Before lower test scores arrive, a fight over how to interpret them

Union and city officials are sparring in advance of tough test score news that arrives at a pivotal moment for Mayor Bloomberg’s education legacy.

Scores due out on Wednesday reflect students’ performance on the first tests tied to the new Common Core standards, which aim to get students solving complex problems and thinking critically. State officials have long warned that the new tests would produce lower scores, which they say will more accurately reflect students’ skills, and in April, teachers and students reported that the tests were indeed challenging.

After the state sent a letter to principals on Friday confirming that the scores would be “significantly lower” than in the past, the United Federation of Teachers argued — as it has before — that the news will undermine Bloomberg’s claims of education progress.

Chancellor Dennis Walcott called the union’s criticism “despicable” and “really sad” during a conference call with reporters on Sunday. “What they’re trying to do is politicize something that shouldn’t be politicized at all,” he said.

Instead, Walcott emphasized that the scores should be seen as a baseline against which to measure future improvement. Walcott and Shael Polakow-Suransky, the department’s chief academic officer, said they would not be comparing this year’s test scores to scores from past years.

“You can’t compare these directly because they’re not just slightly different tests, they’re dramatically different tests,” Polakow-Suransky said. “It’s going to be difficult to make close comparisons with old state exams.”

Without the handy comparison of year-to-year test score changes, which the Bloomberg administration has cited as evidence of success and to justify changes such as school closures, the city is grappling with how to chart academic change over time.

Polakow-Suransky said the National Assessment of Education Progress could still show whether city students have progressed. The NAEP test, which is administered to a sample of students by the National Center for Education Statistics and has been considered the only reliable metric for measuring progress in reading, math, and science across states, is not connected to the state’s old or new standards, although state officials have said one goal in adopting the Common Core was to bring the state’s standards in line with NAEP’s.
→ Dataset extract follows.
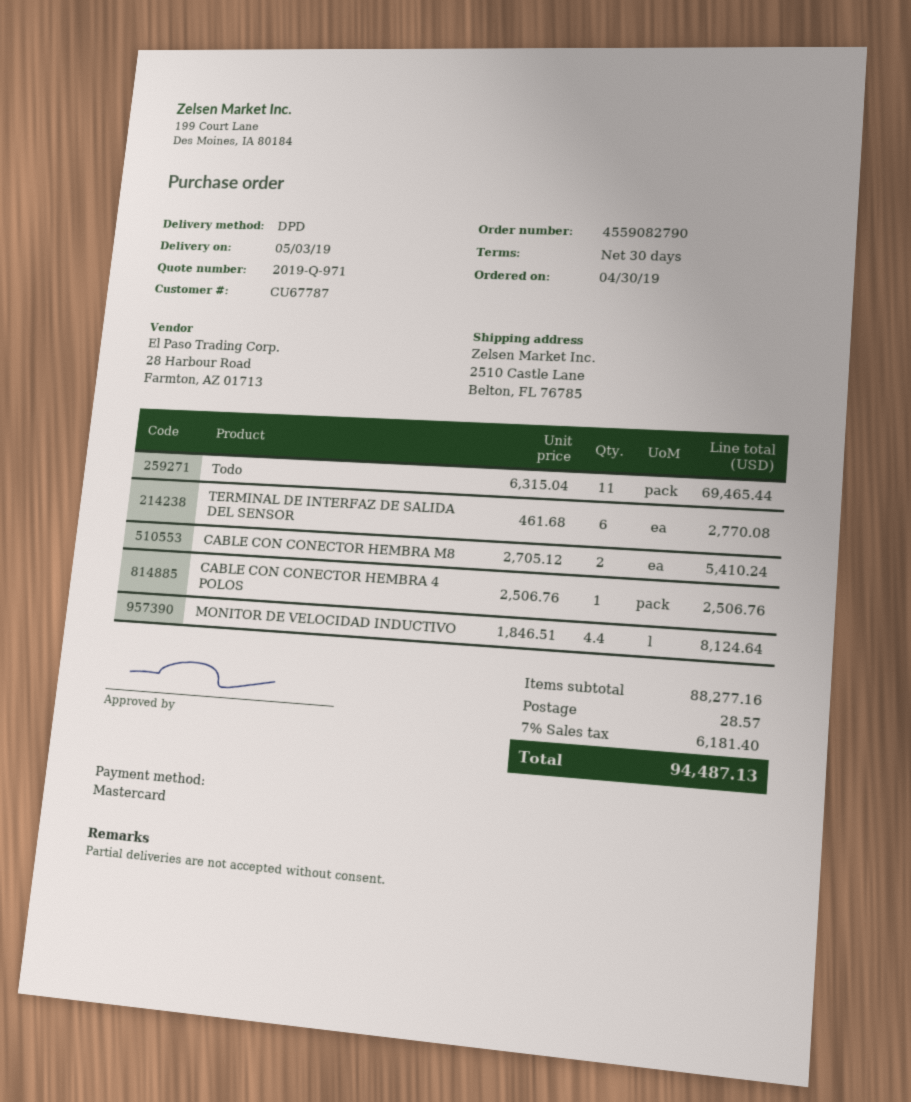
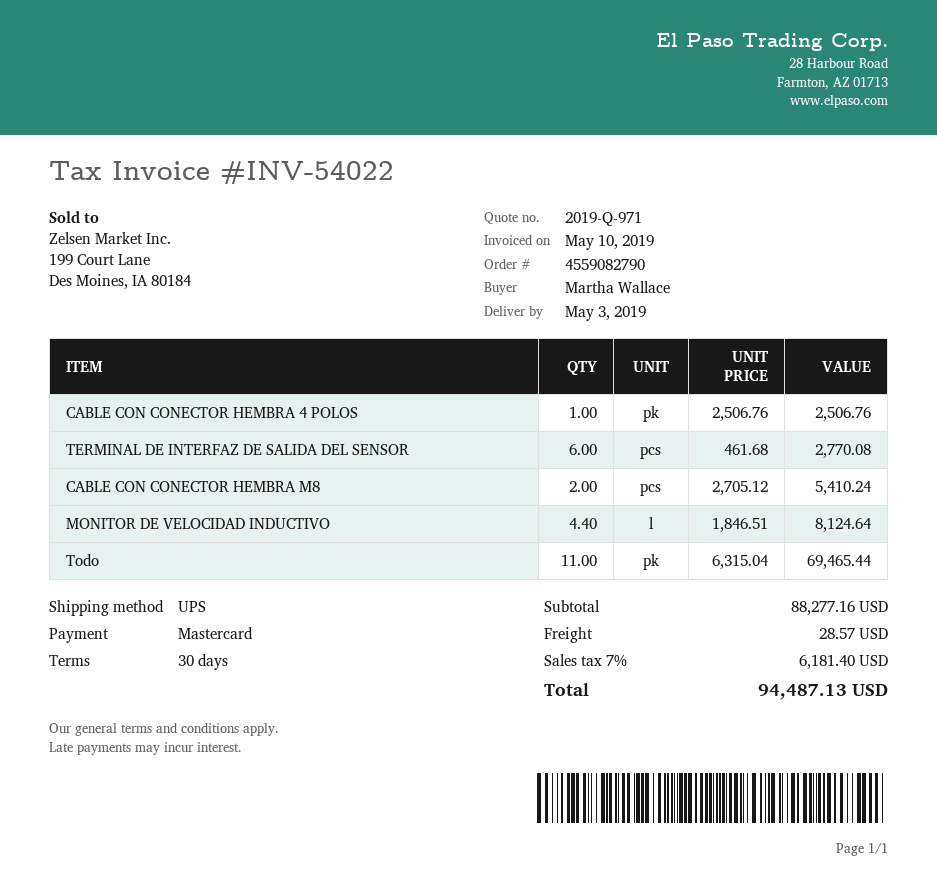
shipping method: DPD -> UPS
In February, a NAEP report found that test scores of students in New York State have not risen as quickly as scores in other large states. On the latest NAEP scores, from 2011, New York was one of only two states to post significant score declines since the previous test administration, while New York City’s scores were flat.

But because NAEP data can’t be used to assess individual schools or students, the department will also measure student growth by comparing students who scored at a similar level on last year’s exam, Polakow-Suransky said. Those comparisons will factor into school report cards this year, whereas test scores won’t factor into teacher evaluations until next year.

“But I want to be clear … no one is being punished because the test got harder,” he said.

Polakow-Suransky added that the department would also look at New York City’s scores compared to the rest of the state, especially other large cities that he said had not necessarily given teachers the same training and preparation for the new standards. In recent years, the Bloomberg administration has cited city students’ performance relative to their counterparts across the state as evidence that the city’s education policies are working.

Those policies are the ones that union officials have criticized as placing too much value on test scores — a criticism that UFT President Michael Mulgrew reiterated on Sunday.

“This week we are going to see that a decade of test prep — rather than real learning — has left New York City school children far behind where they should be,” Mulgrew said. “That is not ‘politicizing’ the issue. That’s reality.”

The union’s characterization of test prep happening in classrooms across the city is false, according to Polakow-Suransky.

“Anyone who spends time in classrooms knows that isn’t true,” said the chief academic officer, who said he sees “interesting, rich, creative and challenging assignments” in the vast majority of classrooms. Still, he said, he is not seeing enough complex assignments and critical thinking in city schools.

The city will receive the full set of state test scores today. Department officials said Sunday that they had seen preliminary data already but could not comment on it. Principals also have early data, but they are not permitted to share it, the officials said.

Correction: An earlier version of this story mischaracterized how test scores will be used in teacher evaluations. The test scores will be used for next year’s evaluations.